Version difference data
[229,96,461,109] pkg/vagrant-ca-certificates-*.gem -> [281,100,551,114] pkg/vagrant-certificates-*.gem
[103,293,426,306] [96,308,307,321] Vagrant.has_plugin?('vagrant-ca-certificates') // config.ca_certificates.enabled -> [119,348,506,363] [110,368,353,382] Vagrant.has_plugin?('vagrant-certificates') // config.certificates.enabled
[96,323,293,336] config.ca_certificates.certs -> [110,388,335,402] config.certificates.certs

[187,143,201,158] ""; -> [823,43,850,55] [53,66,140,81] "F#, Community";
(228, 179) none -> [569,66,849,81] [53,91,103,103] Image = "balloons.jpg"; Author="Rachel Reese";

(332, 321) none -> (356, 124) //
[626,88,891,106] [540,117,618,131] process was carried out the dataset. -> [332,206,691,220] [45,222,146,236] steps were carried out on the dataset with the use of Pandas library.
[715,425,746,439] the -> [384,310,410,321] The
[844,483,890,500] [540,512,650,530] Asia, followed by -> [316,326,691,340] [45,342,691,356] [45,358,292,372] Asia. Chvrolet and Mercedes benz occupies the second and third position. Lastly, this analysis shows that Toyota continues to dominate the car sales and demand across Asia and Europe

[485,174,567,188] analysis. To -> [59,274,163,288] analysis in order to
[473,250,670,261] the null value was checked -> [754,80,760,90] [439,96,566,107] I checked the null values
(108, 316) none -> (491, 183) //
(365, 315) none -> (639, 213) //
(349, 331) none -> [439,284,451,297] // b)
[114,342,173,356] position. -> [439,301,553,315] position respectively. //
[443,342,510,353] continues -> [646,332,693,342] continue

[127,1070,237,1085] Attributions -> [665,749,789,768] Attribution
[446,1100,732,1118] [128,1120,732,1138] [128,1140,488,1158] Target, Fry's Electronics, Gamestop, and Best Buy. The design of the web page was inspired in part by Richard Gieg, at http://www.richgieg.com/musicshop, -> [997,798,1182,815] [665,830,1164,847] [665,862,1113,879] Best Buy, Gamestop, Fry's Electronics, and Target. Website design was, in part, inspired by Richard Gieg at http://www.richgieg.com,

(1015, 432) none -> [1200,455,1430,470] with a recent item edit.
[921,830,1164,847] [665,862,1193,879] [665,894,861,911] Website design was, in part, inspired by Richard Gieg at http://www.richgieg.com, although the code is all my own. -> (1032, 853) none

| Work required |
Please reproduce all of the records exactly as they stand.

| Answer box |
[229,96,461,109] pkg/vagrant-ca-certificates-*.gem -> [281,100,551,114] pkg/vagrant-certificates-*.gem
[103,293,426,306] [96,308,307,321] Vagrant.has_plugin?('vagrant-ca-certificates') // config.ca_certificates.enabled -> [119,348,506,363] [110,368,353,382] Vagrant.has_plugin?('vagrant-certificates') // config.certificates.enabled
[96,323,293,336] config.ca_certificates.certs -> [110,388,335,402] config.certificates.certs

[187,143,201,158] ""; -> [823,43,850,55] [53,66,140,81] "F#, Community";
(228, 179) none -> [569,66,849,81] [53,91,103,103] Image = "balloons.jpg"; Author="Rachel Reese";

(332, 321) none -> (356, 124) //
[626,88,891,106] [540,117,618,131] process was carried out the dataset. -> [332,206,691,220] [45,222,146,236] steps were carried out on the dataset with the use of Pandas library.
[715,425,746,439] the -> [384,310,410,321] The
[844,483,890,500] [540,512,650,530] Asia, followed by -> [316,326,691,340] [45,342,691,356] [45,358,292,372] Asia. Chvrolet and Mercedes benz occupies the second and third position. Lastly, this analysis shows that Toyota continues to dominate the car sales and demand across Asia and Europe

[485,174,567,188] analysis. To -> [59,274,163,288] analysis in order to
[473,250,670,261] the null value was checked -> [754,80,760,90] [439,96,566,107] I checked the null values
(108, 316) none -> (491, 183) //
(365, 315) none -> (639, 213) //
(349, 331) none -> [439,284,451,297] // b)
[114,342,173,356] position. -> [439,301,553,315] position respectively. //
[443,342,510,353] continues -> [646,332,693,342] continue

[127,1070,237,1085] Attributions -> [665,749,789,768] Attribution
[446,1100,732,1118] [128,1120,732,1138] [128,1140,488,1158] Target, Fry's Electronics, Gamestop, and Best Buy. The design of the web page was inspired in part by Richard Gieg, at http://www.richgieg.com/musicshop, -> [997,798,1182,815] [665,830,1164,847] [665,862,1113,879] Best Buy, Gamestop, Fry's Electronics, and Target. Website design was, in part, inspired by Richard Gieg at http://www.richgieg.com,

(1015, 432) none -> [1200,455,1430,470] with a recent item edit.
[921,830,1164,847] [665,862,1193,879] [665,894,861,911] Website design was, in part, inspired by Richard Gieg at http://www.richgieg.com, although the code is all my own. -> (1032, 853) none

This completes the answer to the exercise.